Well, he called me a couple of days later and told me that no one there was willing to help him. The rep and manager who helped her both said that I didn’t know what I was talking about. They told him that the XBM phones had no warranty of their own and since he was past his original warranty, he was out of luck. Pretty much, he got a big, “Sorry, sucks to be you!”
I was furious! I was ready to get on the phone with that stupid manager and give her a piece of my mind… and then I was going to call the district manager and let him know what had happened! Then, in a flashback, remembered what it was like to work at Alltel.
“Did you remain calm and stay nice?” I asked.
“Well… I started out nice.”
“That’s not what I asked,” I said. “Did you remain calm and nice throughout the conversation?”
“Well… no… but they weren’t willing to help me!”
“Did you yell?” I asked.
“A little.”
“Did you personally attack the person helping you?” I asked.
“Well… she was being a bitch!”
Now, I know that this friend can be a little demanding as a customer. He is the sort of person who will hold up a line at Walmart for 15 minutes arguing about a 25 cent perceived difference in the advertised price and the price that rings up at the register… even when he is wrong.

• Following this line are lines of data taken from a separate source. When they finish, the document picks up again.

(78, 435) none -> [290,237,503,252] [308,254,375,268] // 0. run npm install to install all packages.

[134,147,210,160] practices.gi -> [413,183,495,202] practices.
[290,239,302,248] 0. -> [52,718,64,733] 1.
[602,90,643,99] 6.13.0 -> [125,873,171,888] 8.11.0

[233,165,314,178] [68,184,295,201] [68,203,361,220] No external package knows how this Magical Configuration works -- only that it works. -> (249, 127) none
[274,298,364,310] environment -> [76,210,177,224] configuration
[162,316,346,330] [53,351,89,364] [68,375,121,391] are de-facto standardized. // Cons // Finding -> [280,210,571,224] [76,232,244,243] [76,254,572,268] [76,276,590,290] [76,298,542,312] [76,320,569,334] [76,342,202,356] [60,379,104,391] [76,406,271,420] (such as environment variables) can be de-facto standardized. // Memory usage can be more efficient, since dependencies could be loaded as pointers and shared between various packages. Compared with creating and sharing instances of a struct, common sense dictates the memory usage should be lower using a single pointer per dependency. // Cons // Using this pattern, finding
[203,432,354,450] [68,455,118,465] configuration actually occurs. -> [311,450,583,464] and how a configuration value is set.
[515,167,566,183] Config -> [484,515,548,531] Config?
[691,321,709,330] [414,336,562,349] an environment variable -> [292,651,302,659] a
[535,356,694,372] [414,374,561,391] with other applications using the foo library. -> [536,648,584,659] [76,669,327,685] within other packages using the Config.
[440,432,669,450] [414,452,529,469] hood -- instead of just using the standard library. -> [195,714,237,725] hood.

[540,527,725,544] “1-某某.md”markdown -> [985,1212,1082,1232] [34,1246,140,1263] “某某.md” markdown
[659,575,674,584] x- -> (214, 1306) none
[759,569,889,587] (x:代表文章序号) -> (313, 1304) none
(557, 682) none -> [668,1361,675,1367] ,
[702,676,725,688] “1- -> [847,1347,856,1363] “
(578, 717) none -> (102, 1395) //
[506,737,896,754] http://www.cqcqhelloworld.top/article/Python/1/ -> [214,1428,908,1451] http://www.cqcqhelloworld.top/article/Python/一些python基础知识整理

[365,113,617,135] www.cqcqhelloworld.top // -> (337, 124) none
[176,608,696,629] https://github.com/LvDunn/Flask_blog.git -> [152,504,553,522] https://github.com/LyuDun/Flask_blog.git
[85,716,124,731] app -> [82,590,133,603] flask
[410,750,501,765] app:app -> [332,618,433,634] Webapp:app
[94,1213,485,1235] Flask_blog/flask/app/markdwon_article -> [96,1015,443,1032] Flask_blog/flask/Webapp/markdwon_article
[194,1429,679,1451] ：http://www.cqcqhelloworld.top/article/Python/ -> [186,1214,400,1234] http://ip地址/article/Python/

“Yeah, maybe I was wrong about that XBM policy thing,” I concluded. I was not wrong.
When I worked at Alltel, I never screwed a customer just because they treated me like crap, and employees who did abuse their “power” really pissed me off. However, I can think back to what it was like to be treated like complete garbage by an abusive customer. It wasn’t fun… and I tend to blame most of my current stress-issues on the two years I spent at Alltel. Every time I deal with just about any stranger in just about any potentially confrontational situation, I am braced for the worst… which is stressful. I couldn’t handle it, so I quit (and remain scarred from the experience). For those who can stick it out… if they need to screw-over the occasional asshole just to keep their sanity (and keep working there), more power to ’em.
By being the guy who always did everything in his power to take care of the customer, I developed a reputation as being the guy to go to if you had a problem. People would wait an extra half-hour in line just to see me with their problems, which was fine. The problem I had, with the Alltel gig being commission-based, was that those same people weren’t nearly as willing to wait for me when it came to making an actual commission-earning purchase… they went to the first available rep… and those were the straws that finally shattered the spine of the hump-backed mammal… because the money wasn’t there. The district manager told me, when I informed him that I was quitting, that if I just stuck around for four or five more years, I would start to see that loyalty from the problem-solving start to turn into sales. I told him that I would be dead of a heart attack before I would ever reap those benefits.
And you know what’s strange? I really think that if the money had been significantly better, I wouldn’t have minded dealing with the crap quite as much. It’s harder to get stressed about a situation when they actually are paying you enough to deal with it.